Peristiwa itu terjadi pada Jumat (28/11/2025) malam ketika korban hendak menyimpan uang ratusan juta rupiah ke dalam brankas.
Rekaman video amatir menunjukkan korban bernama Suwanto Tahir dipapah warga keluar dari kantor dalam kondisi berlumuran darah. Ia mengalami luka akibat pukulan dan tusukan setelah diserang menggunakan tabung APAR serta senjata tajam jenis badik.
Serangan tersebut terjadi sesaat setelah aktivitas kantor yang berada di Kecamatan Pattallassang selesai melakukan pelayanan pencairan BLT sepanjang hari.
Suwanto mengatakan pelaku adalah rekan sekantornya, Suprianto Daeng Gassing, yang bekerja sebagai staf pengawas pengantaran uang.
Korban mengaku diserang ketika mempertahankan uang BLT yang diduga hendak dibawa kabur oleh pelaku. Pelaku juga sempat merampas telepon genggam milik Suwanto.
“(Dipukul) pakai tangan dulu baru APAR. HP yang Samsung hilang,” kata Suwanto saat menjalani perawatan intensif di RSUD Padjonga Daeng Ngalle.
Kesaksian itu diperkuat oleh salah satu pekerja bernama Daeng Senga yang berada di lokasi saat insiden berlangsung.
“Saya lagi bersihin, ada Pak Anto keluar bilang, tolong saya ditikam Daeng Gassing di dalam. Pas kunci brankas langsung dihantam dari belakang baru tikam,” ucapnya.

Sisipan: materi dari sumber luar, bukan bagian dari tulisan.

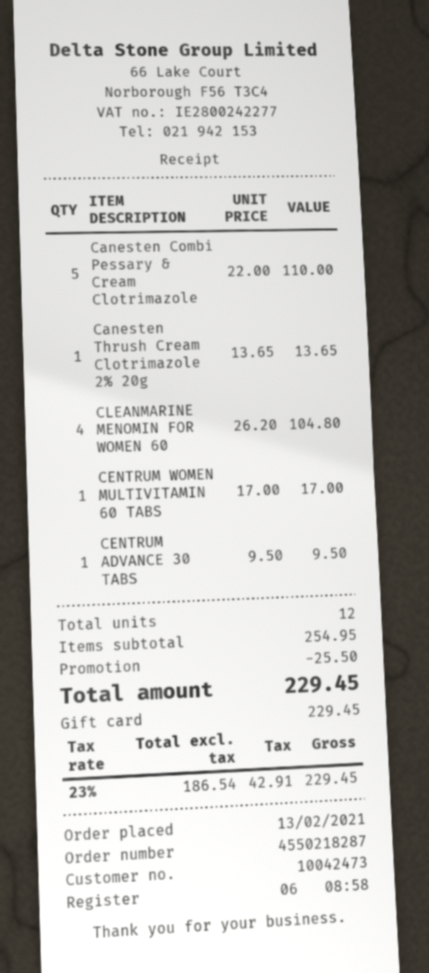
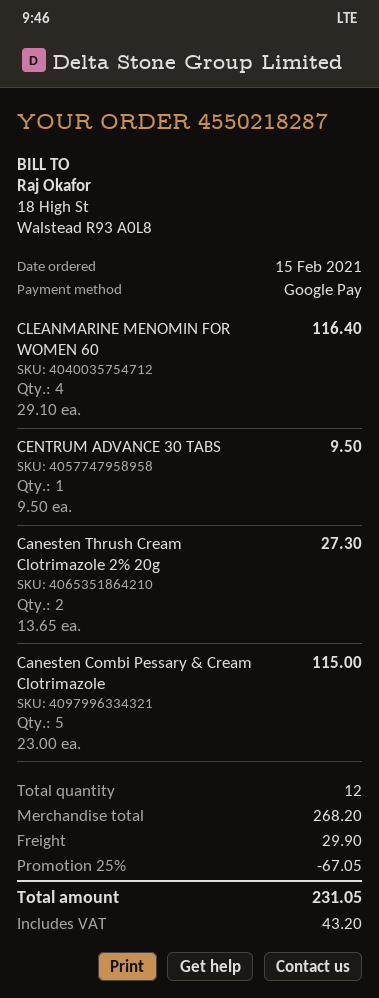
order date: 2021-02-13 -> 2021-02-15
payment method: gift card -> Google Pay
Canesten Combi Pessary & Cream Clotrimazole: 5 x 22.00 = 110.00 -> 5 x 23.00 = 115.00
Canesten Thrush Cream Clotrimazole 2% 20g: 1 x 13.65 = 13.65 -> 2 x 13.65 = 27.30
CLEANMARINE MENOMIN FOR WOMEN 60: 4 x 26.20 = 104.80 -> 4 x 29.10 = 116.40
CENTRUM WOMEN MULTIVITAMIN 60 TABS: 1 x 17.00 = 17.00 -> none
subtotal: 254.95 -> 268.20
discount: 25.50 -> 67.05
shipping: none -> 29.90
tax: 42.91 -> 43.20
total: 229.45 -> 231.05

Setelah menerima laporan warga, tim Inafis dan Satreskrim Polres Takalar segera melakukan olah tempat kejadian perkara. Sejumlah barang bukti ditemukan, termasuk uang BLT ratusan juta rupiah yang masih aman tersimpan di dalam brankas.

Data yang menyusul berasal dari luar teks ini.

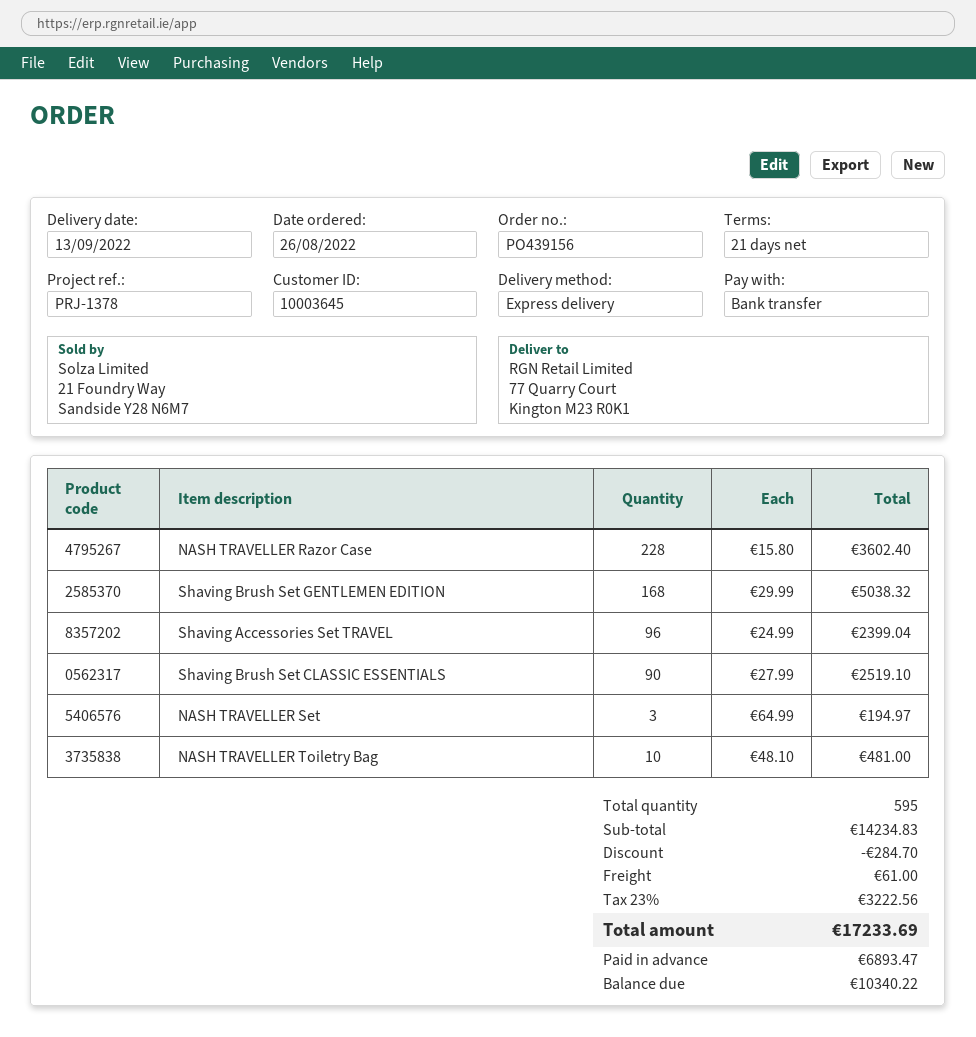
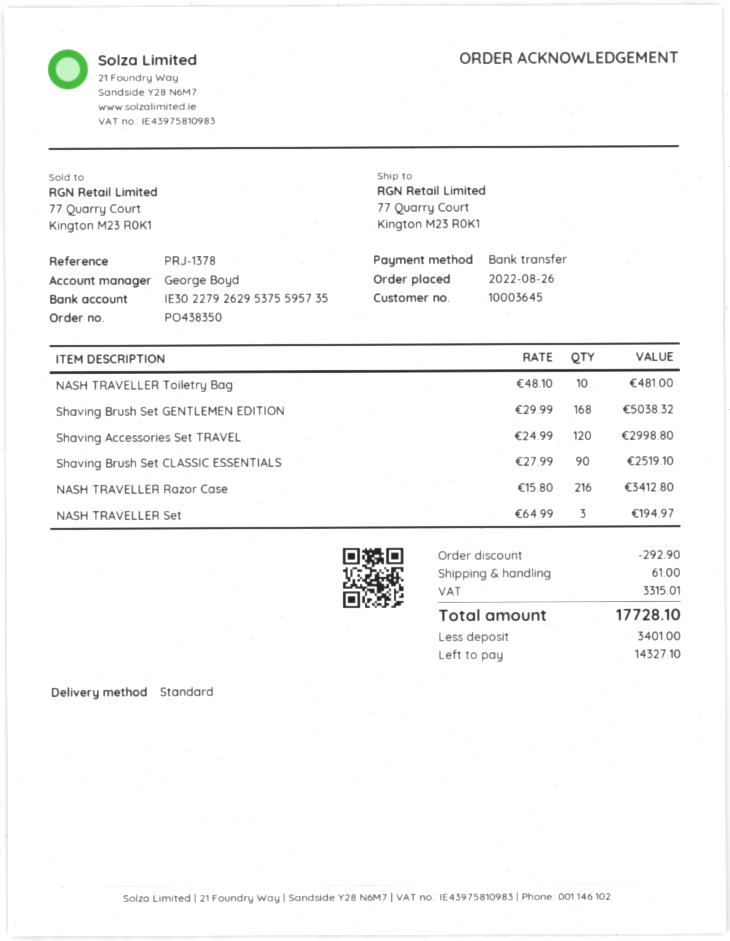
order number: PO439156 -> PO438350
shipping method: express -> standard
NASH TRAVELLER Razor Case: 228 x 15.80 = 3602.40 -> 216 x 15.80 = 3412.80
Shaving Accessories Set TRAVEL: 96 x 24.99 = 2399.04 -> 120 x 24.99 = 2998.80
discount: 284.70 -> 292.90
tax: 3222.56 -> 3315.01
total: 17233.69 -> 17728.10
deposit: 6893.47 -> 3401.00
balance: 10340.22 -> 14327.10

Kepala Kantor PT Pos Indonesia Wilayah Makassar yang turun langsung ke lokasi membenarkan bahwa korban dan pelaku merupakan karyawan kantor pos cabang Takalar.
“Korban Kepala Kantor Pos Cabang Pembantu, terduga pelaku koordinator antaran. Kami masih berkoordinasi dengan kepolisian,” ujarnya.
Meski belum dipastikan apakah ada uang BLT yang hilang, aparat kepolisian bersenjata disiagakan untuk mengamankan area kantor. Hingga kini Polres Takalar belum memberikan keterangan resmi terkait perkembangan kasus tersebut.